Exercise goal. Each line from the one that contains "<div>ПОДАТОЦИ (BIG DATA)</div>" to the last line of the records below must be restated word for word.

Available data.
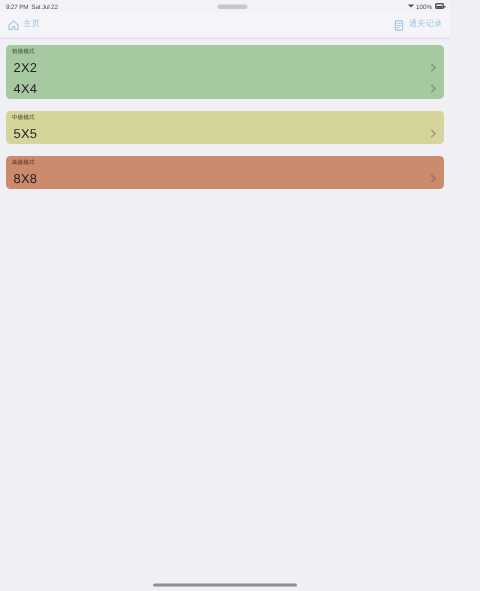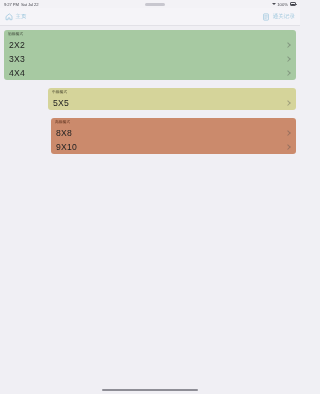--- a/index.html
+++ b/index.html
@@ -197,23 +197,23 @@
     width: 2.8px;
     height: 2.8px;
     border-top: 0.7px solid #4b4b4b;
     border-right: 0.7px solid #4b4b4b;
     transform: rotate(45deg);
   }
 
   
   .sec-beginner { background: #a7c9a2; }
   .sec-beginner .section-header { color: #4e5c4a; }
-  .sec-intermediate { background: #d5d49a; margin-left: 44px; }
+  .sec-intermediate { background: #d5d49a; }
   .sec-intermediate .section-header { color: #5c5a3e; }
-  .sec-advanced { background: #cb8a6c; margin-left: 47px; }
+  .sec-advanced { background: #cb8a6c; }
   .sec-advanced .section-header { color: #6a3d29; }
 
   
   .home-bar-wrap {
     flex: 0 0 14px;
     height: 14px;
     display: flex;
     align-items: flex-end;
     justify-content: center;
     padding-bottom: 3px;
@@ -270,24 +270,20 @@
   <div class="content">
 
     <div class="section sec-beginner">
       <div class="section-header">初级模式</div>
       <div class="rows">
         <div class="row">
           <span class="row-label">2X2</span>
           <span class="chev"></span>
         </div>
         <div class="row">
-          <span class="row-label">3X3</span>
-          <span class="chev"></span>
-        </div>
-        <div class="row">
           <span class="row-label">4X4</span>
           <span class="chev"></span>
         </div>
       </div>
     </div>
 
     <div class="section sec-intermediate">
       <div class="section-header">中级模式</div>
       <div class="rows">
         <div class="row">
@@ -297,24 +293,20 @@
       </div>
     </div>
 
     <div class="section sec-advanced">
       <div class="section-header">高级模式</div>
       <div class="rows">
         <div class="row">
           <span class="row-label">8X8</span>
           <span class="chev"></span>
         </div>
-        <div class="row">
-          <span class="row-label">9X10</span>
-          <span class="chev"></span>
-        </div>
       </div>
     </div>
 
   </div>
 
   <div class="home-bar-wrap">
     <div class="home-bar"></div>
   </div>
 
 </div>

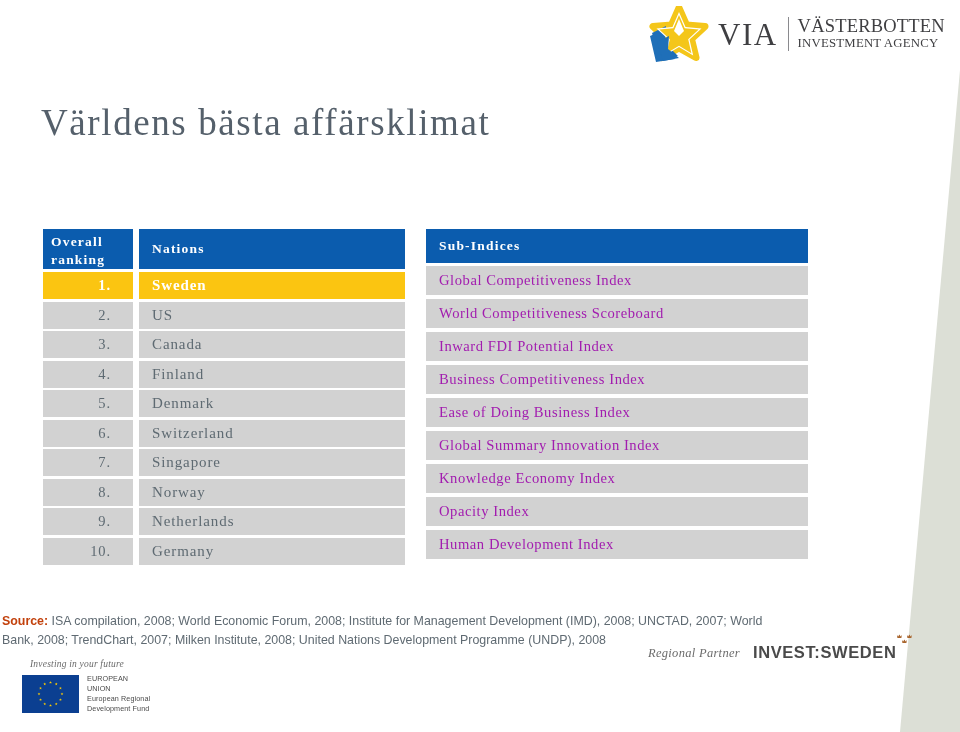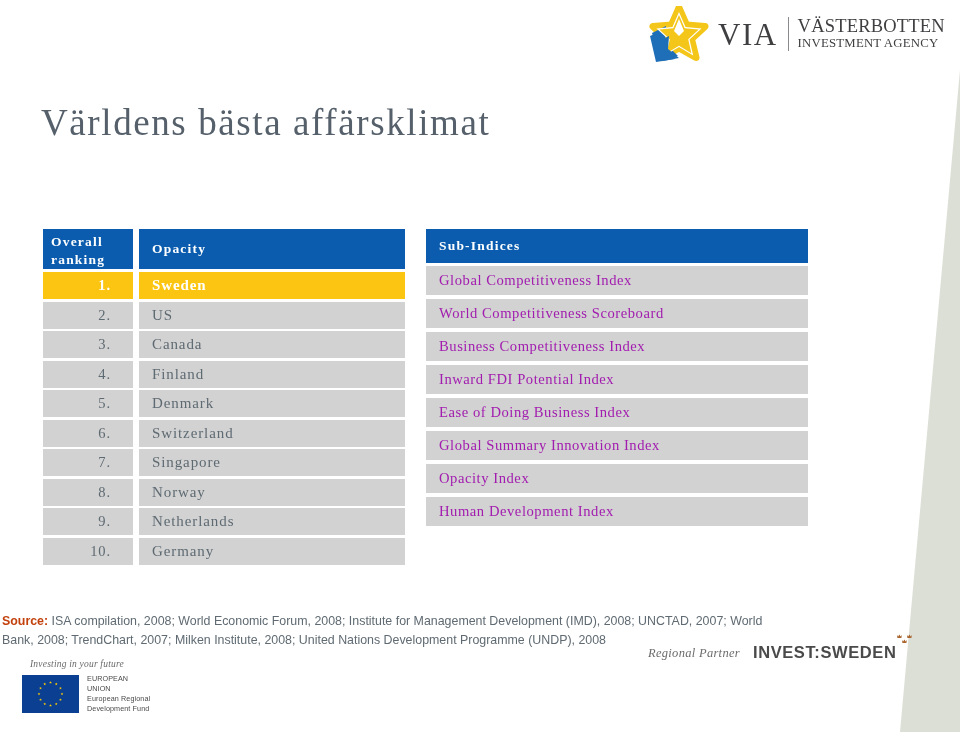--- a/index.html
+++ b/index.html
@@ -295,21 +295,21 @@
       <span class="l2">INVESTMENT AGENCY</span>
     </span>
   </div>
 </div>
 
 <div class="slide-title">Världens bästa affärsklimat</div>
 
 <div class="rank-table">
   <div class="rank-head">
     <div class="cell c-rank">Overall ranking</div>
-    <div class="cell c-country">Opacity</div>
+    <div class="cell c-country">Nations</div>
   </div>
   <div id="rank-rows">
       <div class="rank-row highlight">
         <div class="cell c-rank">1.</div>
         <div class="cell c-country">Sweden</div>
       </div>
       <div class="rank-row">
         <div class="cell c-rank">2.</div>
         <div class="cell c-country">US</div>
       </div>
@@ -346,24 +346,25 @@
         <div class="cell c-country">Germany</div>
       </div>
     </div>
 </div>
 
 <div class="sub-table">
   <div class="sub-head">Sub-Indices</div>
   <div id="sub-rows">
       <div class="sub-row">Global Competitiveness Index</div>
       <div class="sub-row">World Competitiveness Scoreboard</div>
+      <div class="sub-row">Inward FDI Potential Index</div>
       <div class="sub-row">Business Competitiveness Index</div>
-      <div class="sub-row">Inward FDI Potential Index</div>
       <div class="sub-row">Ease of Doing Business Index</div>
       <div class="sub-row">Global Summary Innovation Index</div>
+      <div class="sub-row">Knowledge Economy Index</div>
       <div class="sub-row">Opacity Index</div>
       <div class="sub-row">Human Development Index</div>
     </div>
 </div>
 
 <div class="source-note">
   <span class="lbl">Source:</span><span> ISA compilation, 2008; World Economic Forum, 2008; Institute for Management Development (IMD), 2008; UNCTAD, 2007; World Bank, 2008; TrendChart, 2007; Milken Institute, 2008; United Nations Development Programme (UNDP), 2008</span>
 </div>
 
 <div class="eu-block">

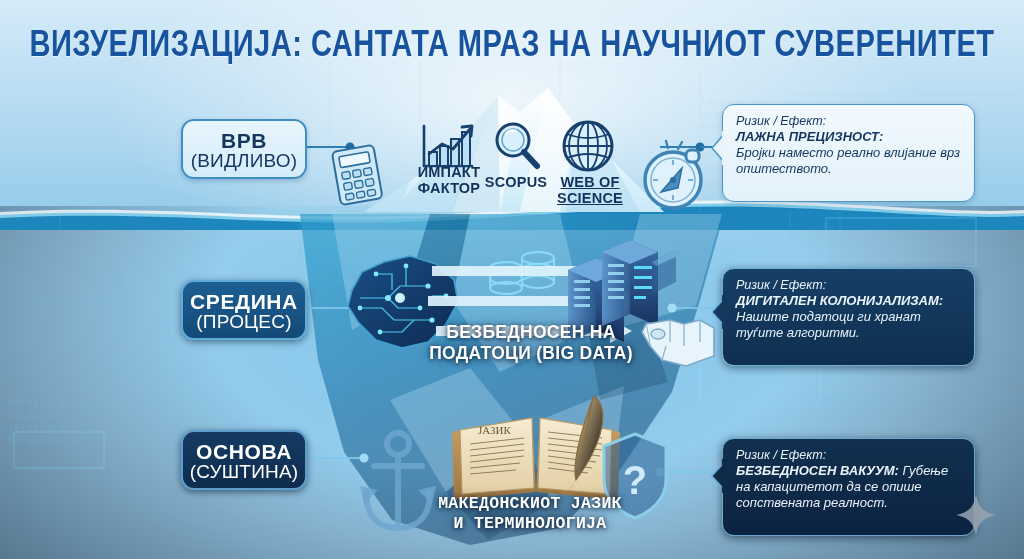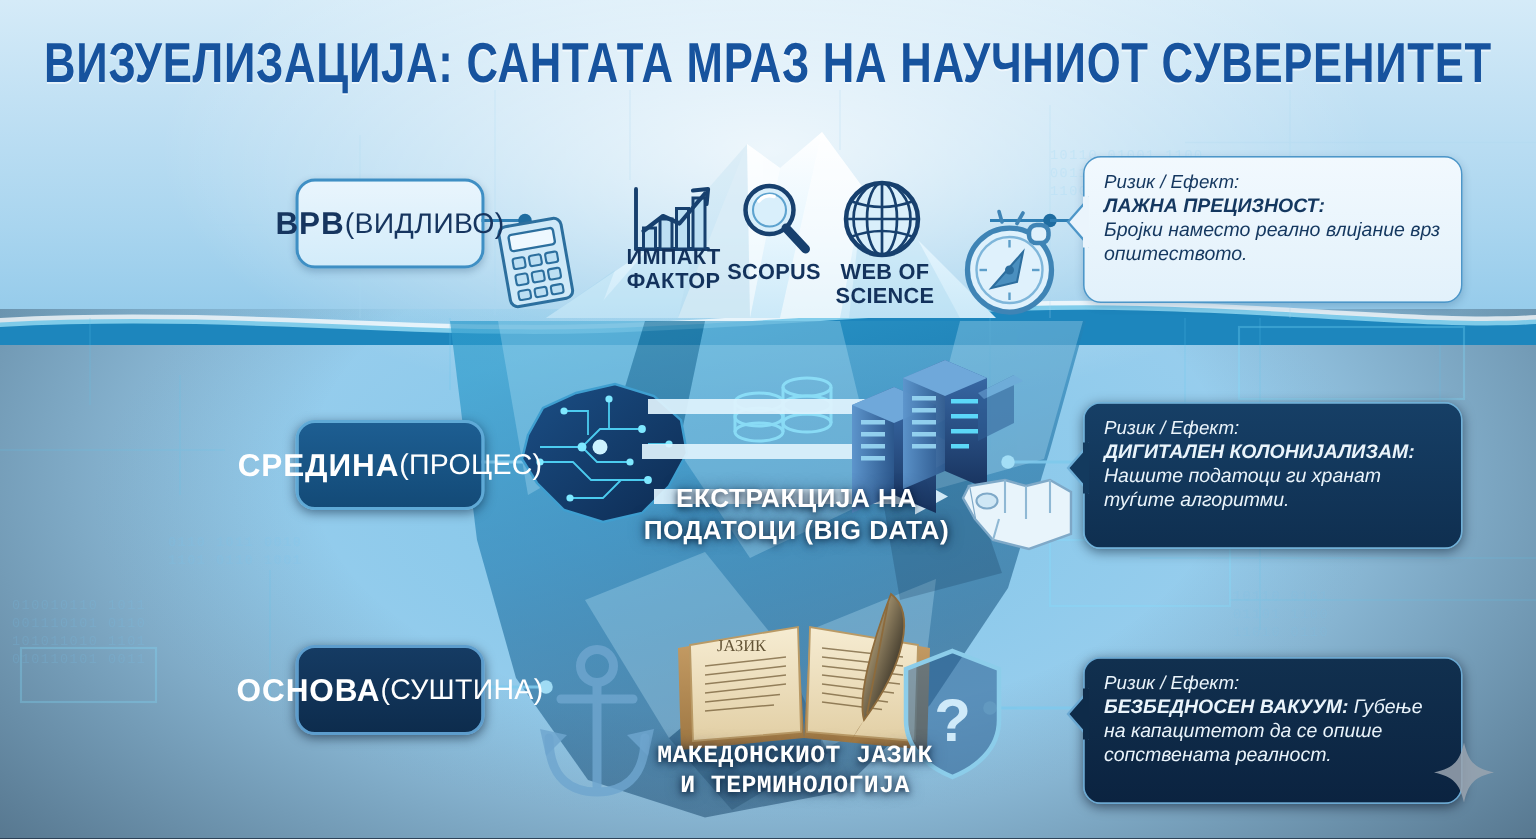--- a/index.html
+++ b/index.html
@@ -33,21 +33,21 @@
        white-space:pre;user-select:none;}
 
   
   .title{position:absolute;left:0;top:22px;width:1024px;text-align:center;
        font-size:30px;font-weight:bold;letter-spacing:.5px;color:#17539e;
        transform:scaleY(1.25) scaleX(.97);transform-origin:center top;
        text-shadow:0 1px 0 rgba(255,255,255,.55);}
 
   
   .stagebox{position:absolute;border-radius:13px;text-align:center;
-       display:flex;flex-direction:row;justify-content:center;align-items:center;margin-left:16px;}
+       display:flex;flex-direction:column;justify-content:center;align-items:center;}
   .stagebox .l1{font-size:21px;font-weight:bold;letter-spacing:.6px;line-height:23px;}
   .stagebox .l2{font-size:19px;line-height:17px;letter-spacing:.2px;}
 
   .stage-top{left:181px;top:119px;width:122px;height:56px;
        background:linear-gradient(180deg,#e9f5fd 0%,#d3ecfa 100%);
        border:2px solid #3f8fc4;color:#16355f;
        box-shadow:0 2px 5px rgba(20,60,100,.25);}
   .stage-mid{left:181px;top:280px;width:122px;height:56px;
        background:linear-gradient(180deg,#1d5e92 0%,#134a77 100%);
        border:2px solid #5fa9d6;color:#ffffff;
@@ -290,21 +290,21 @@
     </g>
   </svg>
 
   <div class="tiplab" style="left:404px;top:164px;width:90px;">
     <div>ИМПАКТ</div>
     <div>ФАКТОР</div>
   </div>
   <div class="tiplab" style="left:476px;top:174px;width:80px;">
     <div>SCOPUS</div>
   </div>
-  <div class="tiplab" style="left:548px;top:174px;width:84px;">
+  <div class="tiplab" style="left:548px;top:174px;width:84px;text-decoration:underline;">
     <div>WEB OF</div>
     <div>SCIENCE</div>
   </div>
 
   <svg style="position:absolute;left:336px;top:246px;width:132px;height:110px;" viewBox="0 0 132 110">
     <defs>
       <linearGradient id="mapg" x1="0" y1="0" x2="1" y2="1">
         <stop offset="0%" stop-color="#1b4f86"></stop>
           <stop offset="100%" stop-color="#0d2b52"></stop>
       </linearGradient>
@@ -479,21 +479,21 @@
   <div class="stagebox stage-mid">
     <div class="l1">СРЕДИНА</div>
     <div class="l2">(ПРОЦЕС)</div>
   </div>
   <div class="stagebox stage-bot">
     <div class="l1">ОСНОВА</div>
     <div class="l2">(СУШТИНА)</div>
   </div>
 
   <div class="cap cap-mid">
-    <div>ЕКСТРАКЦИЈА НА</div>
+    <div>БЕЗБЕДНОСЕН НА</div>
     <div>ПОДАТОЦИ (BIG DATA)</div>
   </div>
   <div class="cap cap-bot">
     <div>МАКЕДОНСКИОТ ЈАЗИК</div>
     <div>И ТЕРМИНОЛОГИЈА</div>
   </div>
 
   <div class="callout call-top">
     <div class="lead">Ризик / Ефект:</div>
     <div class="body">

Solution for this exercise.
     <div>ПОДАТОЦИ (BIG DATA)</div>
   </div>
   <div class="cap cap-bot">
     <div>МАКЕДОНСКИОТ ЈАЗИК</div>
     <div>И ТЕРМИНОЛОГИЈА</div>
   </div>
 
   <div class="callout call-top">
     <div class="lead">Ризик / Ефект:</div>
     <div class="body">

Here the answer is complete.